**TASK OBJECTIVE**
Transcribe exactly, and only, the lines from the one with "[1039,371,1106,382] embodies ->" through the end of the records below, including both of those lines. Skip all pictures.

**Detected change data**

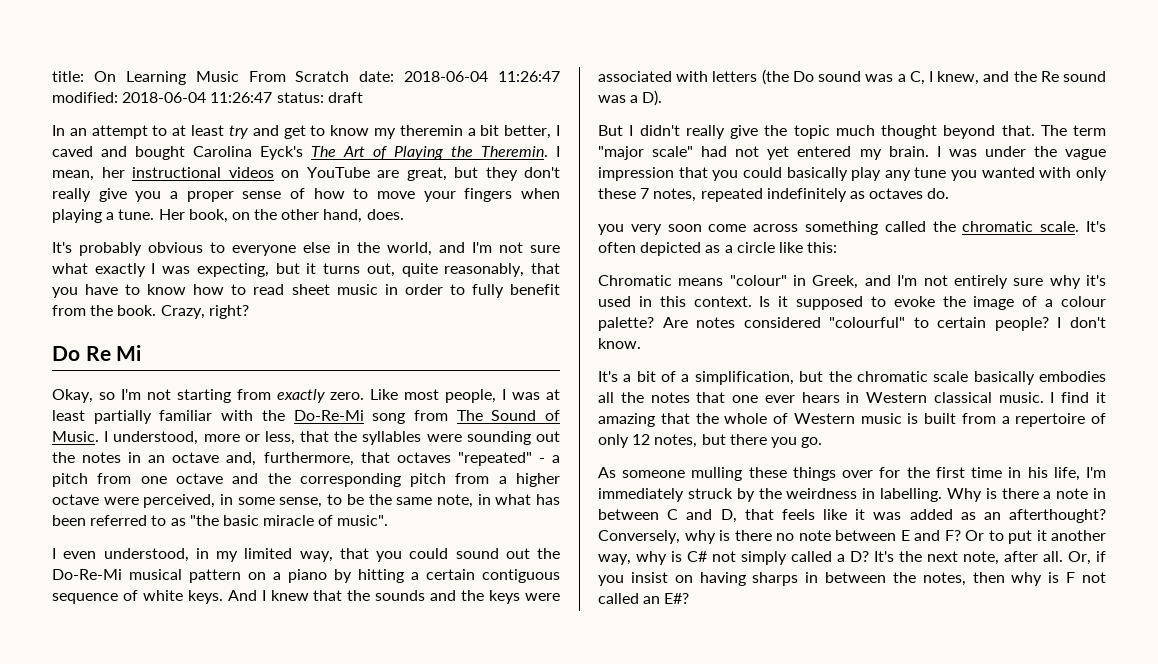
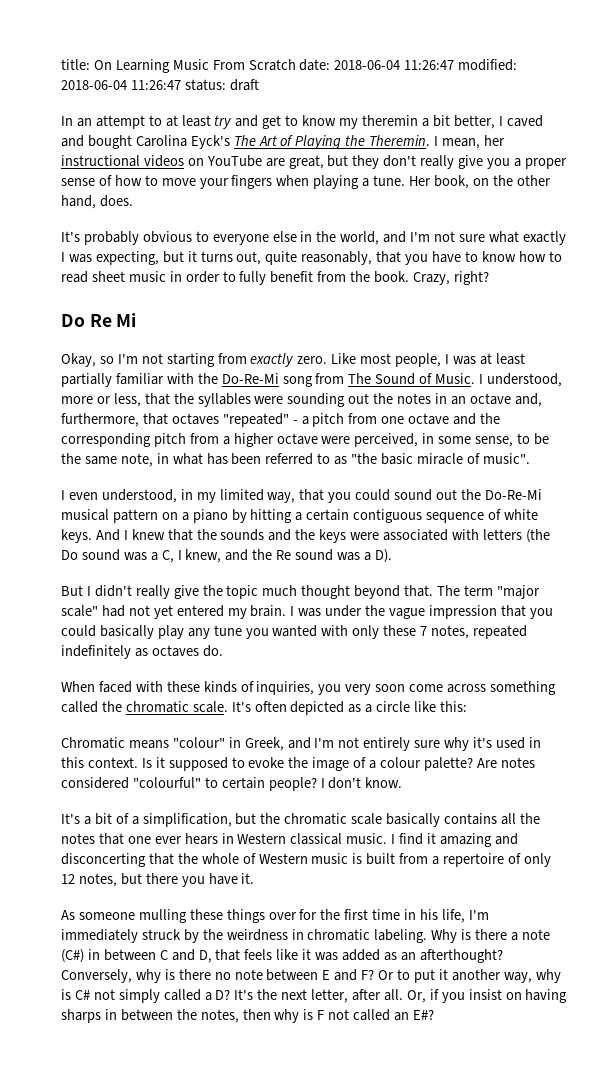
(950, 193) none -> [61,681,315,695] When faced with these kinds of inquiries,
[1039,371,1106,382] embodies -> [444,813,498,825] contains
(655, 420) none -> [494,833,518,845] [61,853,146,867] and disconcerting
[801,437,823,448] go. -> [208,873,255,885] have it.
[880,488,942,502] labelling. -> [307,929,428,943] chromatic labeling.
(1089, 493) none -> [61,949,84,963] (C#)
[963,551,999,565] note, -> [311,989,349,1003] letter,

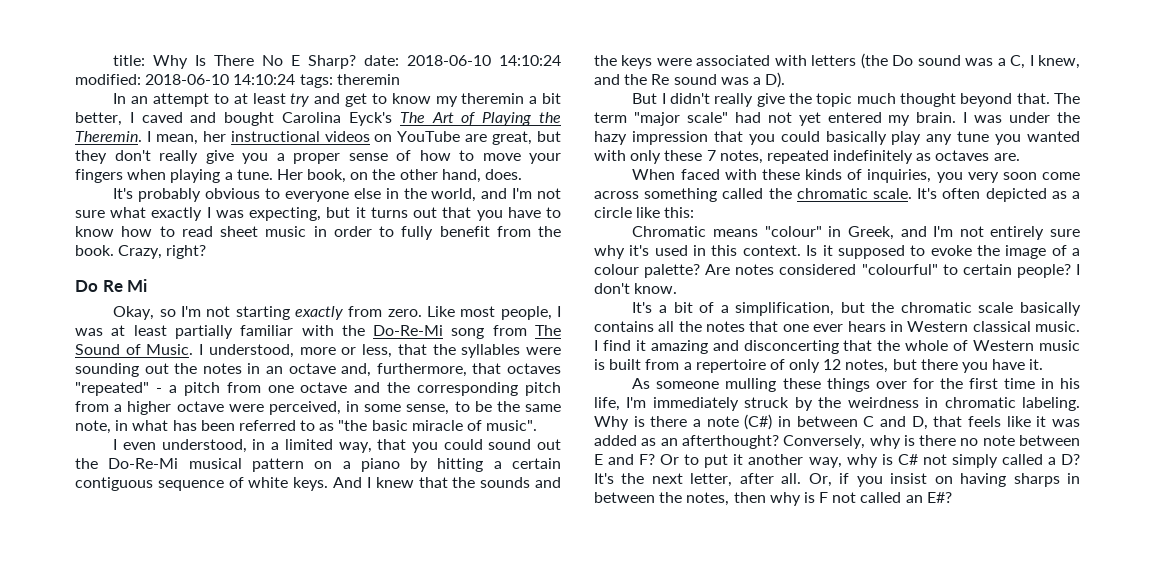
[93,59,518,73] [61,79,259,91] On Learning Music From Scratch date: 2018-06-04 11:26:47 modified: 2018-06-04 11:26:47 status: draft -> [153,55,561,69] [75,74,400,88] Why Is There No E Sharp? date: 2018-06-10 14:10:24 modified: 2018-06-10 14:10:24 tags: theremin
[236,251,373,265] out, quite reasonably, -> [413,207,438,218] out
[217,353,295,367] from exactly -> [295,306,383,320] exactly from
[196,492,216,503] my -> [271,442,280,450] a
[389,608,426,619] vague -> [594,131,627,145] hazy
[202,645,223,657] do. -> [993,153,1020,161] are.

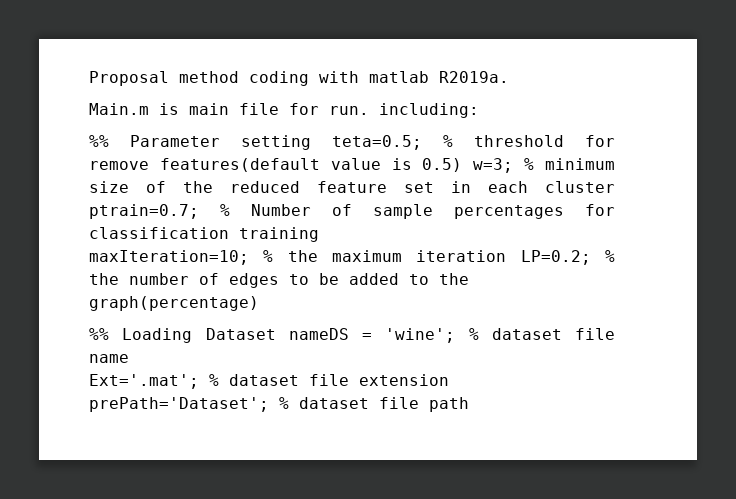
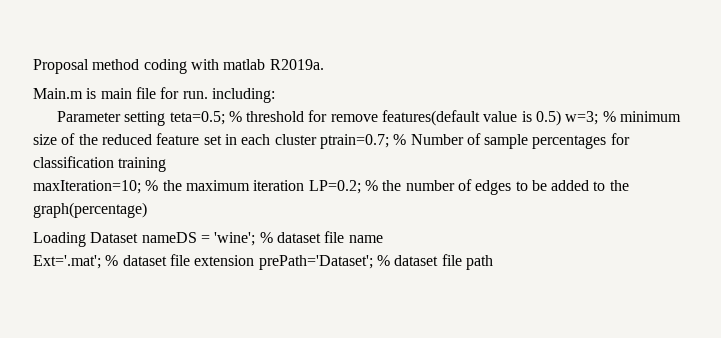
[89,135,109,147] %% -> (275, 95) none
[89,328,109,340] %% -> (147, 210) none

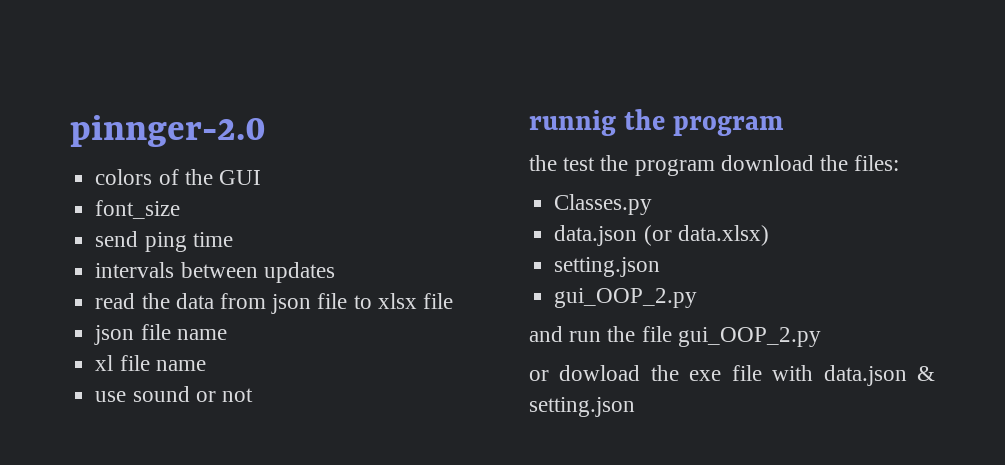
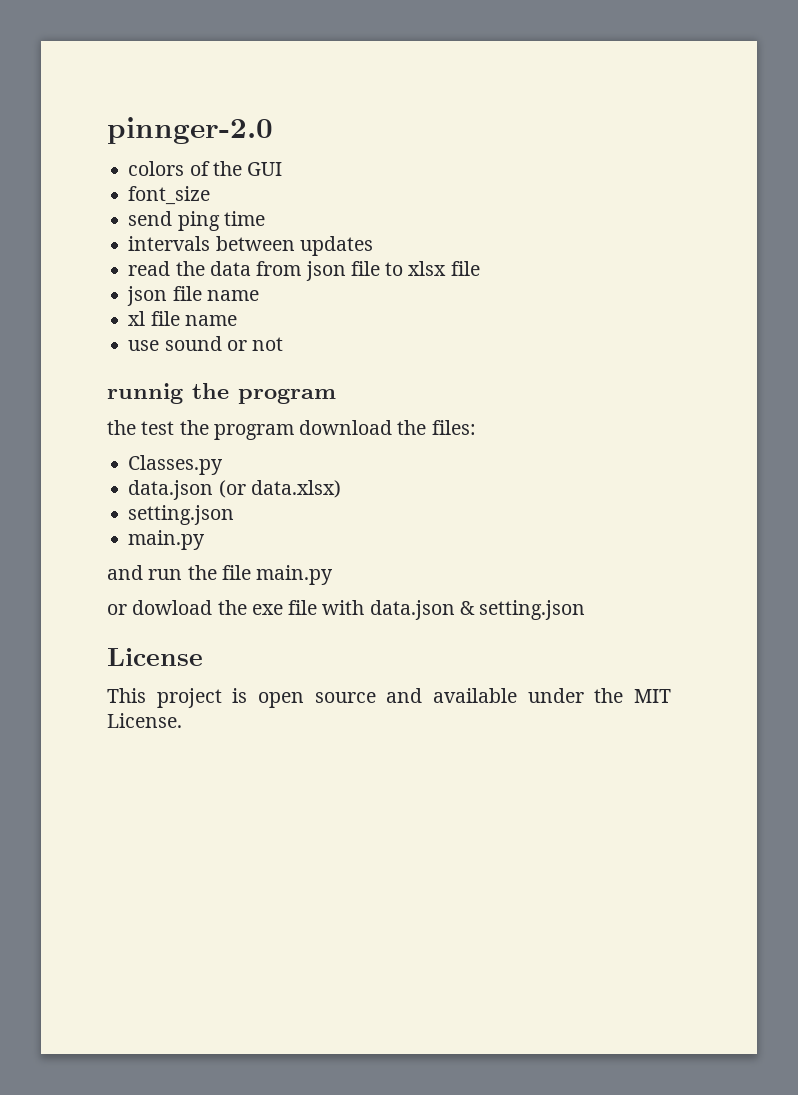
[554,288,698,308] gui_OOP_2.py -> [128,530,206,550] main.py
[677,327,821,347] gui_OOP_2.py -> [256,565,334,585] main.py
(635, 407) none -> [107,648,203,666] [107,688,671,708] [107,713,182,728] // License // This project is open source and available under the MIT License.

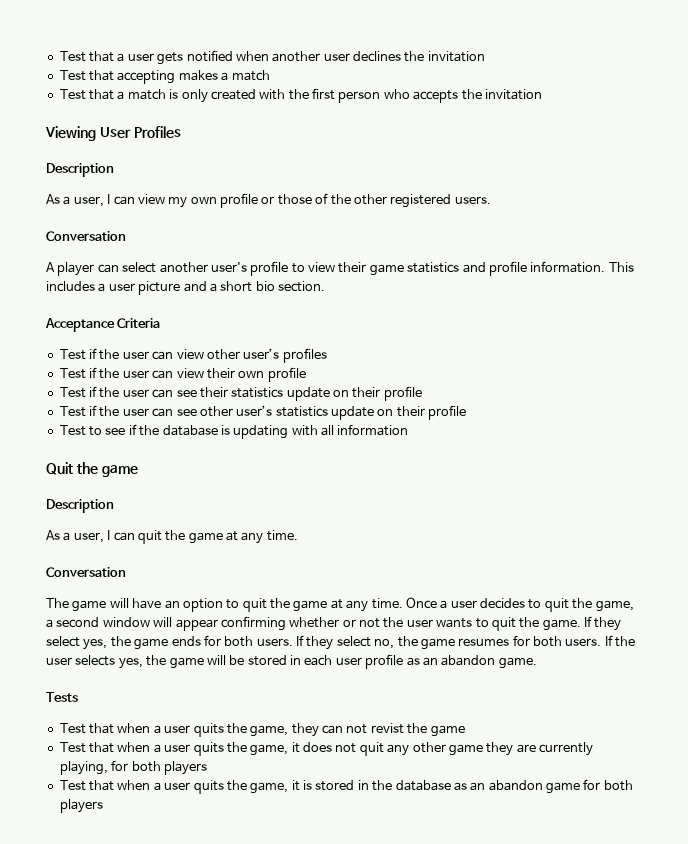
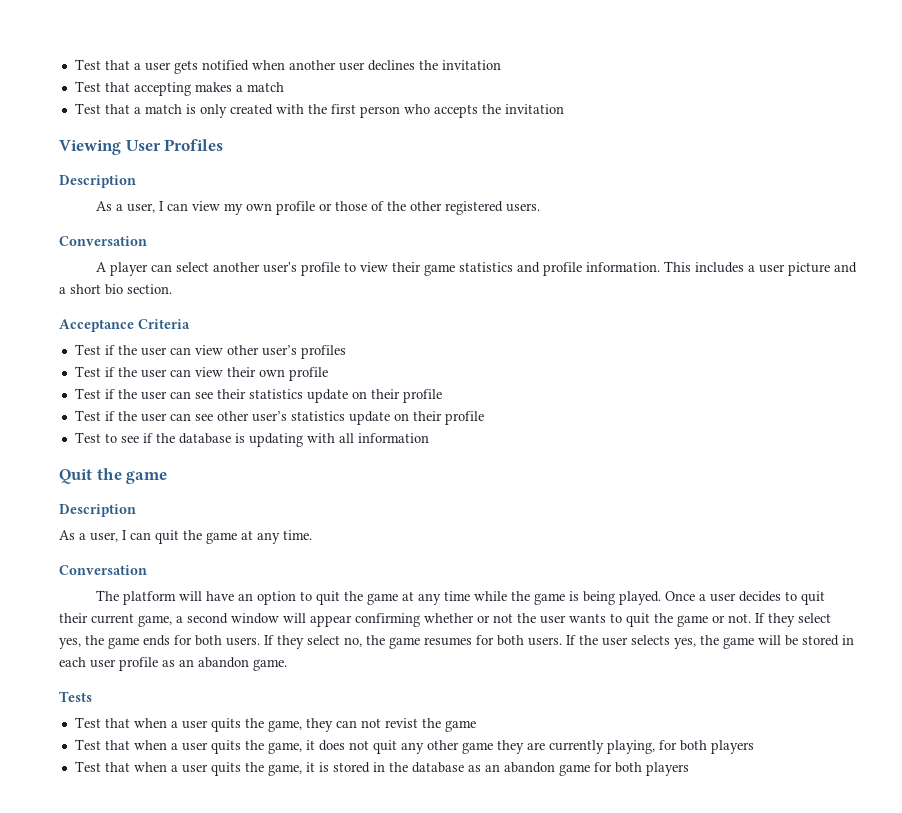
[72,600,107,612] game -> [122,591,176,605] platform
[371,598,403,609] time. -> [443,591,661,605] time while the game is being played.
[572,598,593,609] the -> [59,613,134,624] their current
[542,619,581,631] game. -> [677,613,751,627] game or not.

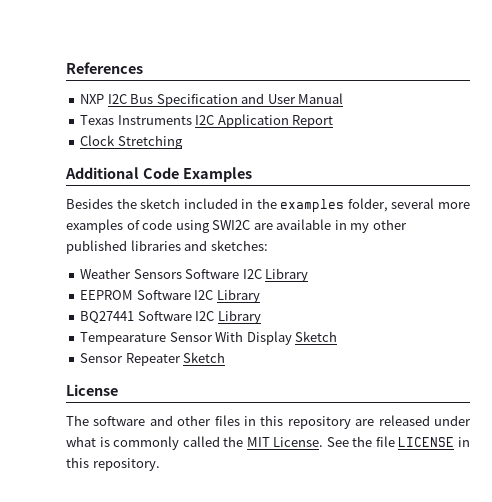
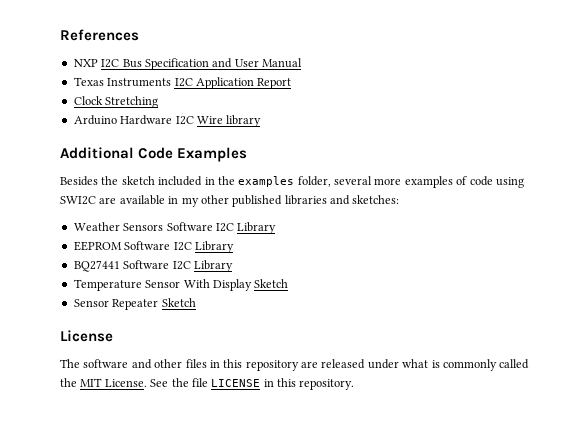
(183, 142) none -> [73,115,262,127] // Arduino Hardware I2C Wire library
[80,332,167,345] Tempearature -> [73,279,142,291] Temperature

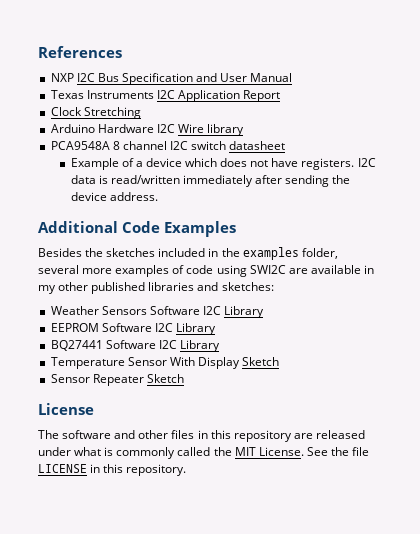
(262, 121) none -> [50,141,286,150] [70,158,376,170] [70,175,351,187] [70,192,158,201] // PCA9548A 8 channel I2C switch datasheet // Example of a device which does not have registers. I2C data is read/written immediately after sending the device address.
[121,176,155,185] sketch -> [106,248,156,257] sketches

**ANSWER SECTION**
[1039,371,1106,382] embodies -> [444,813,498,825] contains
(655, 420) none -> [494,833,518,845] [61,853,146,867] and disconcerting
[801,437,823,448] go. -> [208,873,255,885] have it.
[880,488,942,502] labelling. -> [307,929,428,943] chromatic labeling.
(1089, 493) none -> [61,949,84,963] (C#)
[963,551,999,565] note, -> [311,989,349,1003] letter,

[93,59,518,73] [61,79,259,91] On Learning Music From Scratch date: 2018-06-04 11:26:47 modified: 2018-06-04 11:26:47 status: draft -> [153,55,561,69] [75,74,400,88] Why Is There No E Sharp? date: 2018-06-10 14:10:24 modified: 2018-06-10 14:10:24 tags: theremin
[236,251,373,265] out, quite reasonably, -> [413,207,438,218] out
[217,353,295,367] from exactly -> [295,306,383,320] exactly from
[196,492,216,503] my -> [271,442,280,450] a
[389,608,426,619] vague -> [594,131,627,145] hazy
[202,645,223,657] do. -> [993,153,1020,161] are.

[89,135,109,147] %% -> (275, 95) none
[89,328,109,340] %% -> (147, 210) none

[554,288,698,308] gui_OOP_2.py -> [128,530,206,550] main.py
[677,327,821,347] gui_OOP_2.py -> [256,565,334,585] main.py
(635, 407) none -> [107,648,203,666] [107,688,671,708] [107,713,182,728] // License // This project is open source and available under the MIT License.

[72,600,107,612] game -> [122,591,176,605] platform
[371,598,403,609] time. -> [443,591,661,605] time while the game is being played.
[572,598,593,609] the -> [59,613,134,624] their current
[542,619,581,631] game. -> [677,613,751,627] game or not.

(183, 142) none -> [73,115,262,127] // Arduino Hardware I2C Wire library
[80,332,167,345] Tempearature -> [73,279,142,291] Temperature

(262, 121) none -> [50,141,286,150] [70,158,376,170] [70,175,351,187] [70,192,158,201] // PCA9548A 8 channel I2C switch datasheet // Example of a device which does not have registers. I2C data is read/written immediately after sending the device address.
[121,176,155,185] sketch -> [106,248,156,257] sketches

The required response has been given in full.